SOURCE MATERIAL.
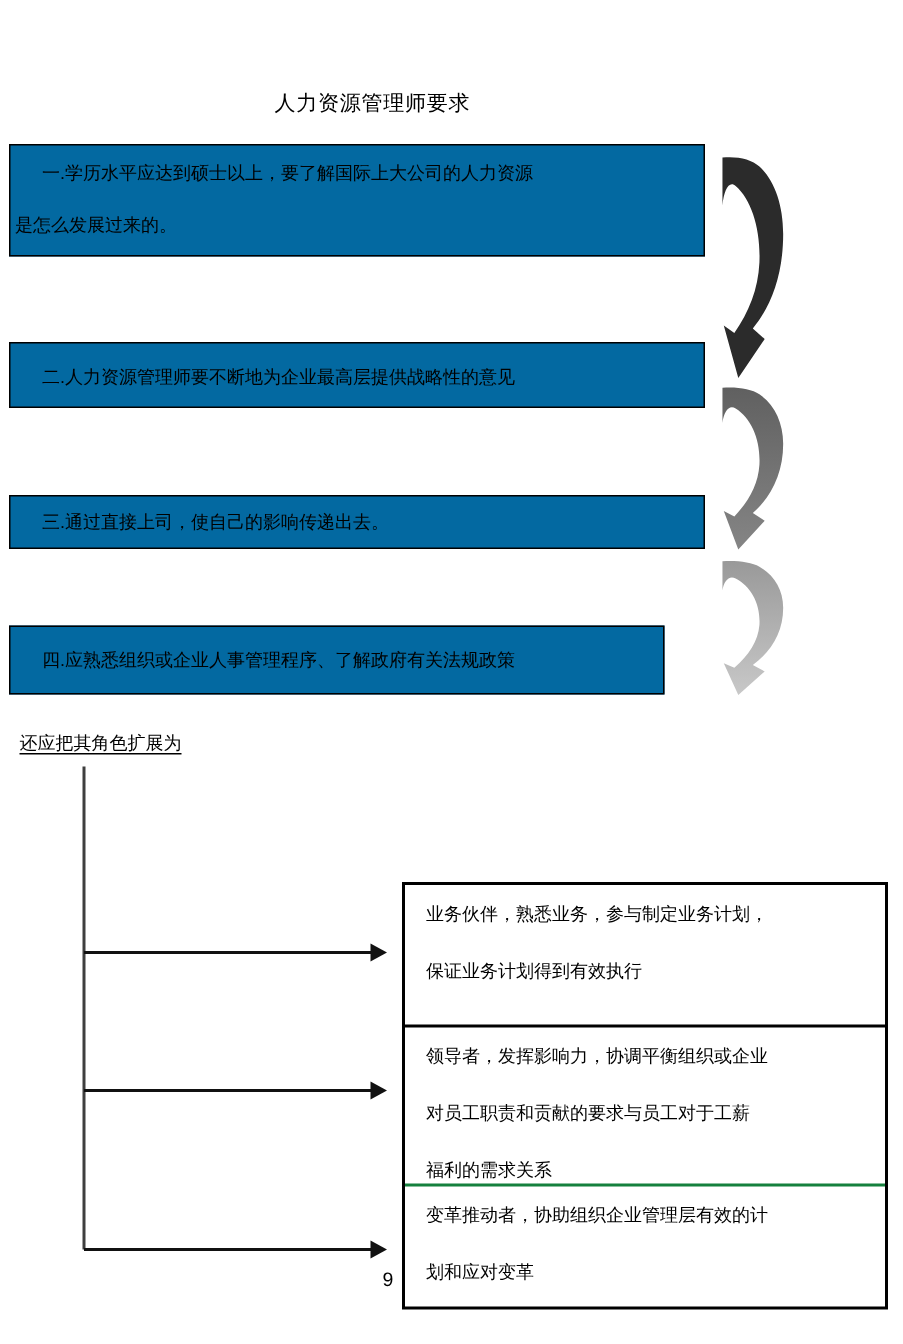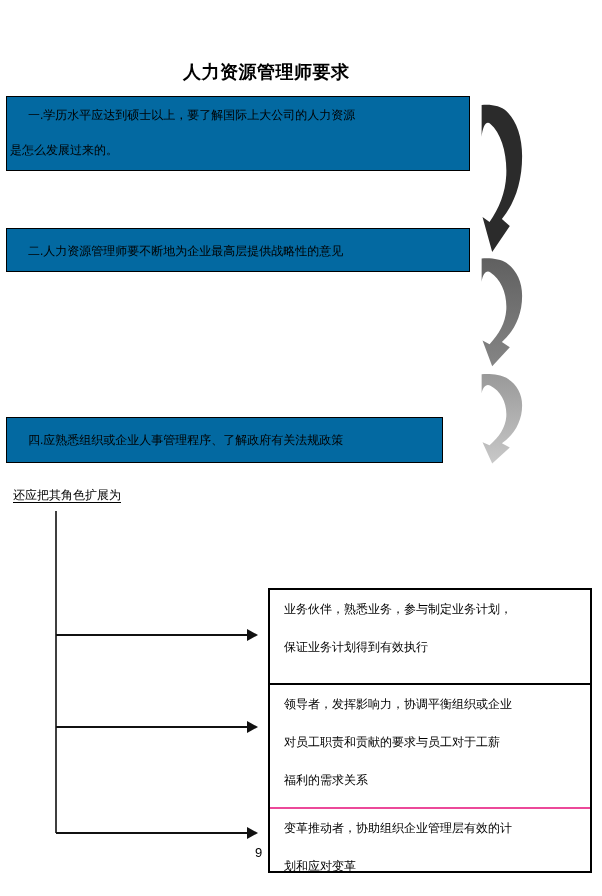--- a/index.html
+++ b/index.html
@@ -8,7 +8,7 @@
     font-family:"Liberation Sans","DejaVu Sans",sans-serif;color:#000;
   }
   .title{
-    position:absolute;left:183px;top:60px;font-size:18px;font-weight:bold;
+    position:absolute;left:183px;top:60px;font-size:14px;font-weight:normal;
     letter-spacing:0.5px;white-space:nowrap;
   }
   .reqbox{

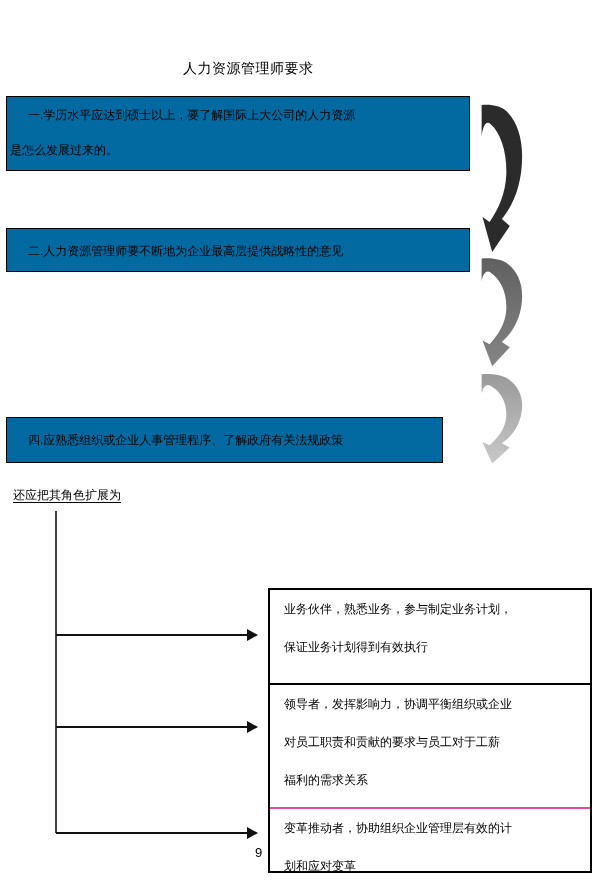--- a/index.html
+++ b/index.html
@@ -66,6 +66,9 @@
   <div class="reqbox" id="req2">
     <div class="ln first">二.人力资源管理师要不断地为企业最高层提供战略性的意见</div>
   </div>
+  <div class="reqbox" id="req3">
+    <div class="ln first">三.通过直接上司，使自己的影响传递出去。</div>
+  </div>
   <div class="reqbox" id="req4">
     <div class="ln first">四.应熟悉组织或企业人事管理程序、了解政府有关法规政策</div>
   </div>

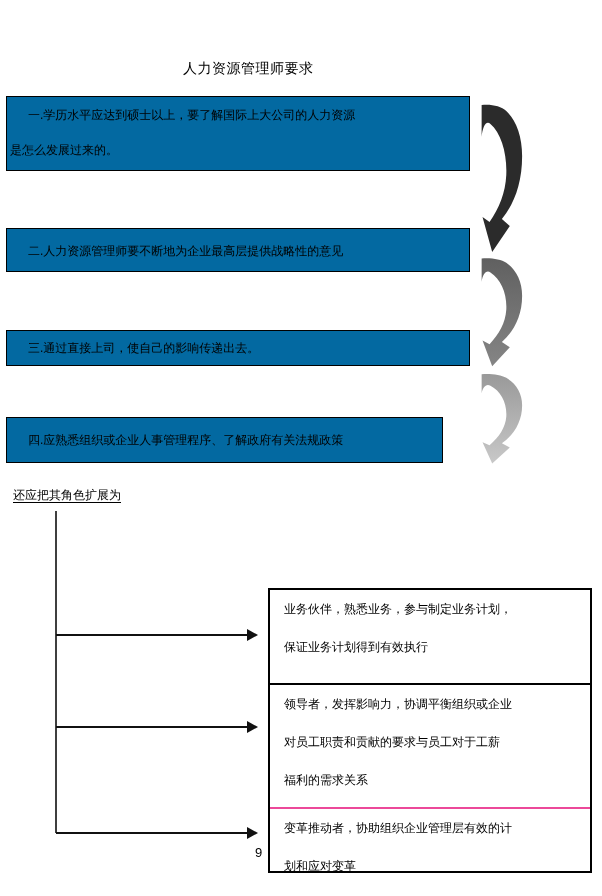--- a/index.html
+++ b/index.html
@@ -48,7 +48,7 @@
   .rolecell{box-sizing:border-box;padding:0 4px 0 14px;}
   .rolecell .ln{line-height:38px;white-space:nowrap;}
   #roleA{height:95px;border-bottom:2px solid #000;}
-  #roleB{height:124px;border-bottom:2px solid #ec4899;}
+  #roleB{height:106px;border-bottom:2px solid #15803d;}
   #roleC{height:75px;}
   .pagenum{position:absolute;left:255px;top:845px;font-size:13px;}
 </style>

PROBLEM DESCRIPTION.
Only the text of the listing above is wanted, transcribed exactly, without its images.

COMPLETED EXERCISE.
--- a/index.html
+++ b/index.html
@@ -8,7 +8,7 @@
     font-family:"Liberation Sans","DejaVu Sans",sans-serif;color:#000;
   }
   .title{
-    position:absolute;left:183px;top:60px;font-size:18px;font-weight:bold;
+    position:absolute;left:183px;top:60px;font-size:14px;font-weight:normal;
     letter-spacing:0.5px;white-space:nowrap;
   }
   .reqbox{

--- a/index.html
+++ b/index.html
@@ -66,6 +66,9 @@
   <div class="reqbox" id="req2">
     <div class="ln first">二.人力资源管理师要不断地为企业最高层提供战略性的意见</div>
   </div>
+  <div class="reqbox" id="req3">
+    <div class="ln first">三.通过直接上司，使自己的影响传递出去。</div>
+  </div>
   <div class="reqbox" id="req4">
     <div class="ln first">四.应熟悉组织或企业人事管理程序、了解政府有关法规政策</div>
   </div>

--- a/index.html
+++ b/index.html
@@ -48,7 +48,7 @@
   .rolecell{box-sizing:border-box;padding:0 4px 0 14px;}
   .rolecell .ln{line-height:38px;white-space:nowrap;}
   #roleA{height:95px;border-bottom:2px solid #000;}
-  #roleB{height:124px;border-bottom:2px solid #ec4899;}
+  #roleB{height:106px;border-bottom:2px solid #15803d;}
   #roleC{height:75px;}
   .pagenum{position:absolute;left:255px;top:845px;font-size:13px;}
 </style>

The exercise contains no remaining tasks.